Tratamento tributário e creditício diferenciado em função dos impactos ambientais encontra-se presente em inúmeras leis e decretos aprovados nas três últimas décadas. Mas falta regularmentar muitos dispositivos e implementá-los
Foi em plena ditadura militar que o governo federal instituiu o que pode ter sido o primeiro instrumento econômico robusto para desestimular a economia marrom e impulsionar operações industriais mais limpas no Brasil. Assinado em 3 de outubro de 1975 pelo general Ernesto Geisel, então presidente da República, o Decreto 76.389/1975 estabeleceu em seu artigo 5º a restrição de incentivos, benefícios fiscais e financiamento em bancos públicos a empresas que descumprissem medidas de prevenção ou correção das perdas e inconvenientes causados pela poluição ambiental gerada por suas atividades. No mesmo artigo, também é prevista a suspensão das operações da empresa. Não há acompanhamento sobre a aplicação do artigo 5º do Decreto 76.389 pelo governo, pelo Legislativo nem pela sociedade civil nem pelas entidades representativas do mundo corporativo. Enfim, é muito provável que o decreto tenha virado letra morta.

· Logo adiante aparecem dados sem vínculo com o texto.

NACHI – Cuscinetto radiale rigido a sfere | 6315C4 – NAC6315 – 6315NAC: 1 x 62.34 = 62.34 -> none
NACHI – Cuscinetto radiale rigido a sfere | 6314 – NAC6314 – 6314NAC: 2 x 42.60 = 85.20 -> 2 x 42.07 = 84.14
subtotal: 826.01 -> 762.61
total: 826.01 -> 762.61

O dispositivo legal foi mencionado pelo economista Marcio Pochmann, professor do Instituto de Economia da Unicamp e ex-presidente do Instituto de Pesquisa Econômica Aplicada (Ipea), no seminário “Política tributária e sustentabilidade: uma plataforma para a nova economia”, realizado em Brasília no dia 29 de outubro pelo Instituto de Pesquisa Ambiental da Amazônia (Ipam) em parceria com o Instituto Ethos e a Comissão de Assuntos Econômicos do Senado (CAE). Pochmann listou quase uma dúzia de leis e decretos aprovados nas últimas três décadas com previsão de incentivos fiscais e restrições creditícias e tributárias em função do impacto ambiental da atividade econômica.

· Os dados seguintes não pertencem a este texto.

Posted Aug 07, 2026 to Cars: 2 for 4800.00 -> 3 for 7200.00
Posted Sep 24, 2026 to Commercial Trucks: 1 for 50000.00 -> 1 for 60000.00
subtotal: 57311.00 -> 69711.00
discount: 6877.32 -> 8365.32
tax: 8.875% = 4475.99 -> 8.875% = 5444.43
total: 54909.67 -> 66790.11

Outro exemplo eloquente de que o tratamento diferenciado já faz parte da legislação brasileira há muito tempo, muito antes até mesmo da Rio-92, é a Lei 6.938, de agosto de 1981, que instituiu a Política Nacional do Meio Ambiente (PNMA). Ela possui pelo menos 11 dispositivos prevendo incentivos ou restrições financeiras vinculados à promoção da proteção ambiental e do uso racional dos recursos naturais.

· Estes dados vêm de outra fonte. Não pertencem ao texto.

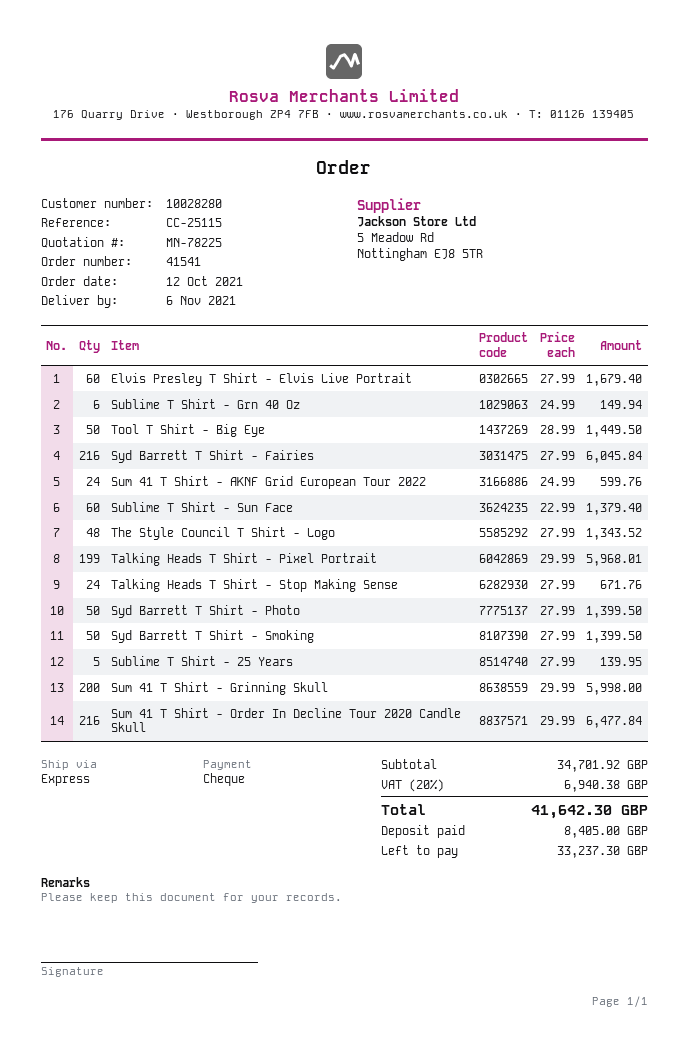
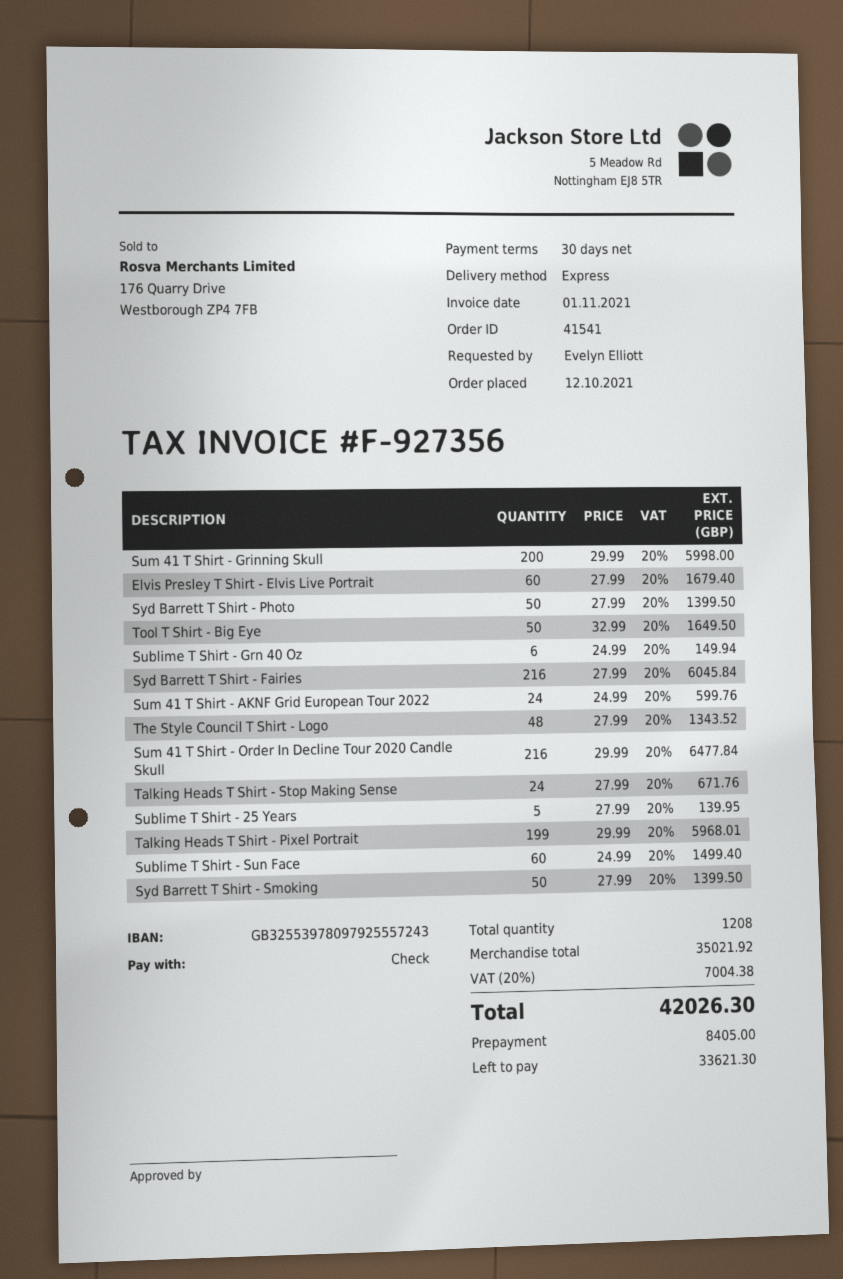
Tool T Shirt - Big Eye: 50 x 28.99 = 1449.50 -> 50 x 32.99 = 1649.50
Sublime T Shirt - Sun Face: 60 x 22.99 = 1379.40 -> 60 x 24.99 = 1499.40
subtotal: 34701.92 -> 35021.92
tax: 20% = 6940.38 -> 20% = 7004.38
total: 41642.30 -> 42026.30
balance: 33237.30 -> 33621.30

Há, ainda, a Lei 9.433/1997, conhecida como Lei das Águas, que introduziu a cobrança pelo uso dos recursos hídricos, e o artigo 8º do Decreto 5.746/2006, que isenta do Imposto sobre Propriedade Territorial Rural (ITR) as Reservas Particulares do Patrimônio Natural (RPPN). O benefício vale para RPPNs federais, estaduais e municipais.
No novo Código Florestal, aprovado em maio de 2012 (Lei 12.651/2012), há um punhado de incentivos previstos para os produtores que recuperarem áreas de preservação permanente (APPs) e reserva legal (RL) e contribuírem para a oferta de serviços ambientais, como o sequestro de carbono e a conservação da biodiversidade, dos recursos hídricos e do solo.
Vantagens tributárias na esfera estadual incluem o ICMS Ecológico, estabelecido nas legislações de 17 estados, embora implementado em apenas dez estados até o momento. O mecanismo redistribui uma parcela da arrecadação do imposto entre os municípios com parte de seu território sob uso econômico limitado ou proibido devido à presença de unidades de conservação.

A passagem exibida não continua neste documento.